What the task requires: Copy exactly the lines of the material below that run from the one containing "[114,357,201,369] metas datas" through the one containing "[644,277,692,289] space : ->". Copy no other lines.

Data records:

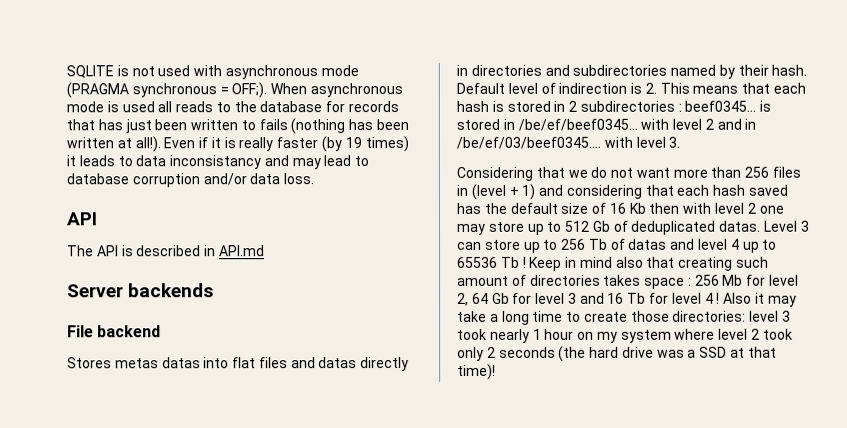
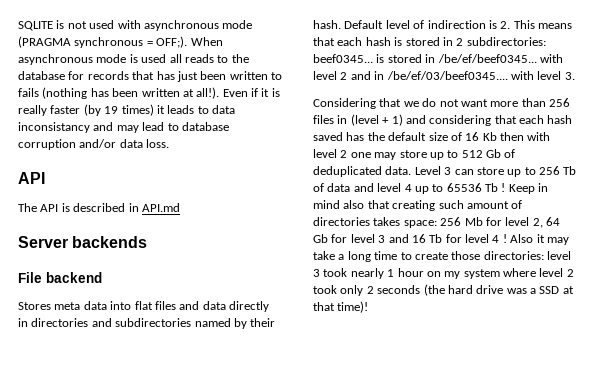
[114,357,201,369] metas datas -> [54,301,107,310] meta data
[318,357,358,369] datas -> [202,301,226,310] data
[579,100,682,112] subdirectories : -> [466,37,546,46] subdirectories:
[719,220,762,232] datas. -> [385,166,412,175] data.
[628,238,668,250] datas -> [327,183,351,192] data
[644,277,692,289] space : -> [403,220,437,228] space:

...

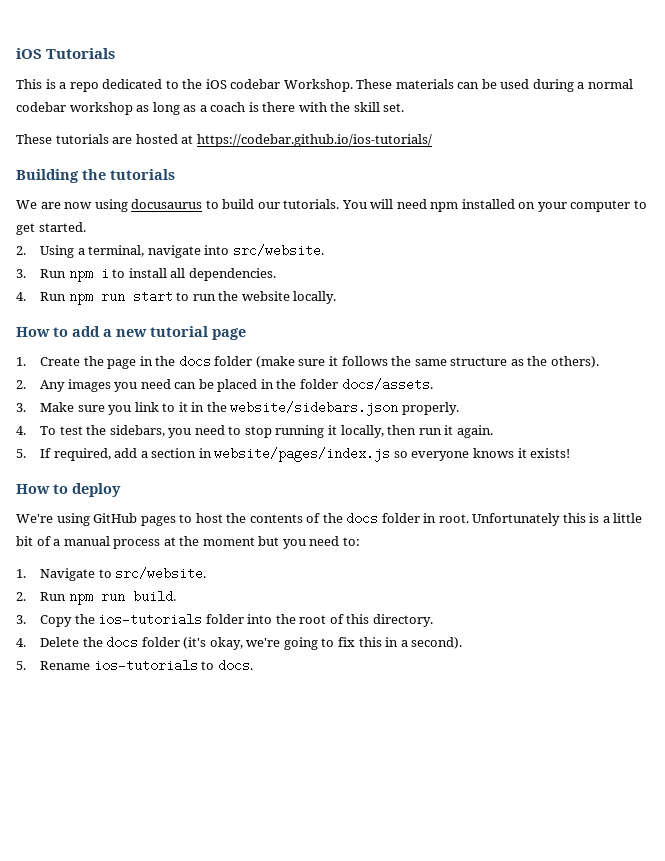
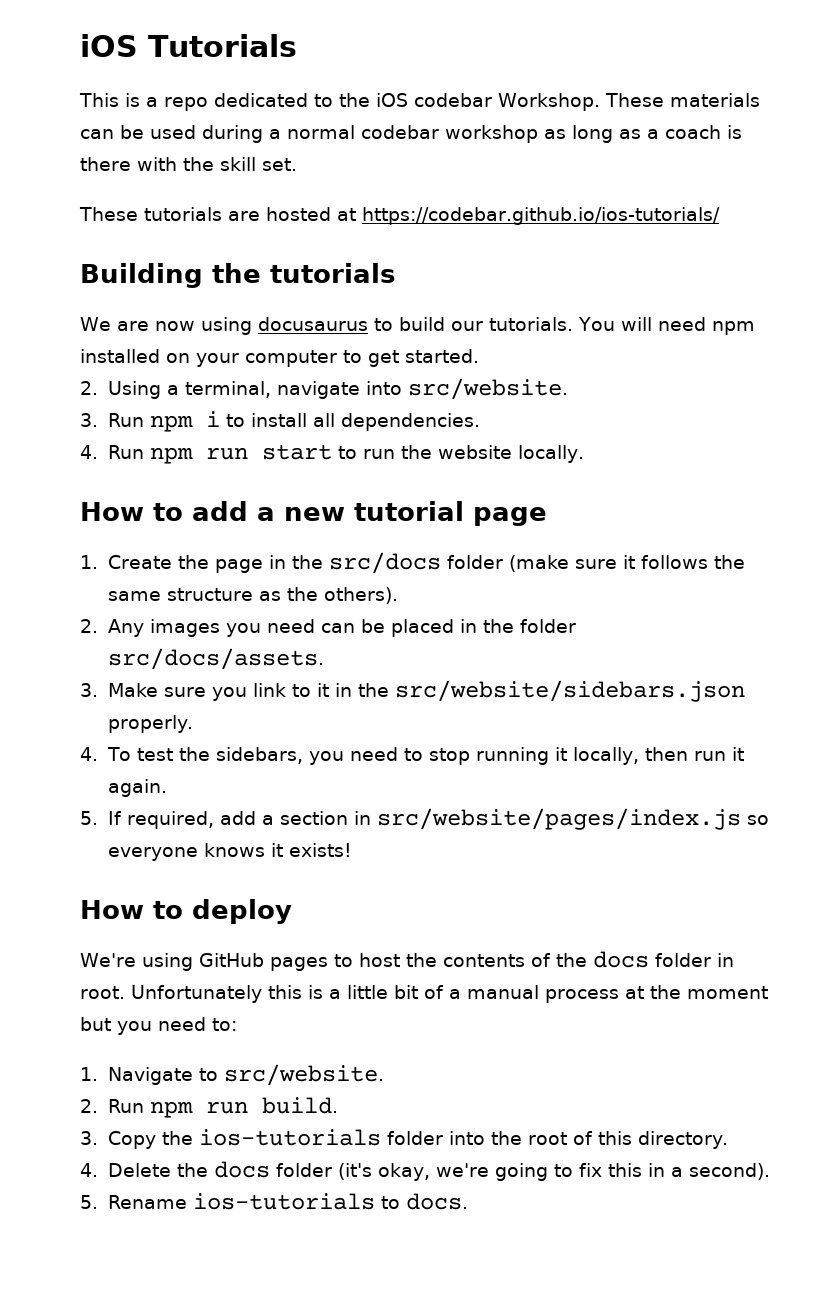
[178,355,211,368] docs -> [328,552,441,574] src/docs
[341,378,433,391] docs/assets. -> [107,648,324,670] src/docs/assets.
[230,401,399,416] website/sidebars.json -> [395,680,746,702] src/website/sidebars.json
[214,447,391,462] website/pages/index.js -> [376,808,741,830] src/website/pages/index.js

Exercise result:
[114,357,201,369] metas datas -> [54,301,107,310] meta data
[318,357,358,369] datas -> [202,301,226,310] data
[579,100,682,112] subdirectories : -> [466,37,546,46] subdirectories:
[719,220,762,232] datas. -> [385,166,412,175] data.
[628,238,668,250] datas -> [327,183,351,192] data
[644,277,692,289] space : -> [403,220,437,228] space:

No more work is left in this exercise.